Dow Corning, a joint venture between Corning Inc. and The Dow Chemical Co., is testing RFID in its Auburn, Mich., manufacturing plant to monitor various processes the company uses in creating several of its products. Dow Corning manufactures a variety of silicon-based products, including adhesives, sealants, rubber and lubricants.
Dow Corning began planning the pilot in November. The project employs passive UHF EPC Gen 2 RFID tags and interrogators from Motorola’s Enterprise Mobility Business division (formerly Symbol Technologies). This includes the DC600 Portal System, a combination of RFID interrogators, antennas and cabling designed for installation at dock doors or doorways; XR440 fixed RFID readers; and MC9090 handheld interrogators. RFID infrastructure provider Reva Systems is providing its Tag Acquisition Processor (TAP), an RFID appliance designed to configure, control and manage the readers, collect the RFID data and present the data to manufacturing execution systems (MES), enterprise resource planning (ERP) software or other third-party applications. Ashley Stephenson, Reva’s cofounder and chairman, says, “TAP is designed to specifically address the kinds of requirements Dow has.”

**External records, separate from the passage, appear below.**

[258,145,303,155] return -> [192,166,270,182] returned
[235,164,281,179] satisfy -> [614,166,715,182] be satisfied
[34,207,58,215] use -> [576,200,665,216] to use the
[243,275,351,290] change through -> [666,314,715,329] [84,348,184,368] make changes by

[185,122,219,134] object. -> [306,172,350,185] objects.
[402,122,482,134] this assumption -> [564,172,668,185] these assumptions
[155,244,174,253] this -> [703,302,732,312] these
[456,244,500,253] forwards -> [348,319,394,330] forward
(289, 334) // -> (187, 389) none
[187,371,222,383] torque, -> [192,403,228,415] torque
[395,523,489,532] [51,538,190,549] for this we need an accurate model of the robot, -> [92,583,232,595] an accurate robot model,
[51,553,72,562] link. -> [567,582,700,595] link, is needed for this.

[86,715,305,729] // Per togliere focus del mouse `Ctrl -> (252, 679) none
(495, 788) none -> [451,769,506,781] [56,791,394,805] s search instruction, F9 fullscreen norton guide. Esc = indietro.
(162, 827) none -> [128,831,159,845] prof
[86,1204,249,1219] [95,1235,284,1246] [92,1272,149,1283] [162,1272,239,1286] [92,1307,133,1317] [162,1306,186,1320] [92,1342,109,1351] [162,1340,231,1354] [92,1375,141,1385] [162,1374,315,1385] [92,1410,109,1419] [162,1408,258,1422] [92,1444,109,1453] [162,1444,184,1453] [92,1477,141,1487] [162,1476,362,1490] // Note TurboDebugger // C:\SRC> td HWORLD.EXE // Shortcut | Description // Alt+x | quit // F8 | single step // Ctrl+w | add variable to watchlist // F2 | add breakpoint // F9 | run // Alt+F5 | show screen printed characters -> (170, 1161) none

Systems integrator and certified Reva channel partner Lowry Computer Products is the primary integrator for Dow Corning’s RFID pilot. Lowry is helping the manufacturer evaluate its processes and ascertain how RFID could be used to monitor them. It is also determining where RFID tags and readers should be deployed, and installing the equipment.
In the first phase of Dow Corning’s RFID implementation, now under way, the TAP appliance aggregates RFID data collected during a variety of manufacturing processes. That data is then stored in a Microsoft SQL Server database. According to Marc Osgoodby, Reva’s director of sales, “Long term, Dow Corning will integrate the RFID data with its SAP ERP applications.”
Integrating RFID with its ERP applications, says Stephenson, will provide Dow Corning additional benefits. For example, RFID data collected on the factory floor and shared with an ERP application could trigger an e-mail alert to a customer that an order has been fulfilled. “Even at a lower level of integration, such as integration with an MES application, RFID data can trigger a request for more materials,” he adds. “And at the lowest level, RFID could trigger a red light that indicates an employee is trying to push a pallet of goods into the wrong truck. It is the benefits at all of these levels that add up to the total [return on investment] in RFID.”
Although Dow Corning is calling the RFID implementation a pilot, Osgoodby points out that the deployment is far from a lab test. “This is actually the use of RFID in production, for a work-in-process application,” he says. By attaching RFID tags to containers holding various products being manufactured, for instance, Dow Corning can monitor the length of time specific products remain at given points during production. This could include monitoring how long a temperature-sensitive product has been left in a temperature-specific process.
“Imagine a factory that is making things from materials that have to be in controlled temperatures,” says Stephenson. “Without RFID, you are relying on the operator to track how long a material has been out of that controlled temperature environment.” However, RFID can track such a scenario by reading tags at various points throughout a product’s manufacturing, and documenting when a product enters and leaves a process. “RFID,” he adds, “brings more visibility to work-in-process.”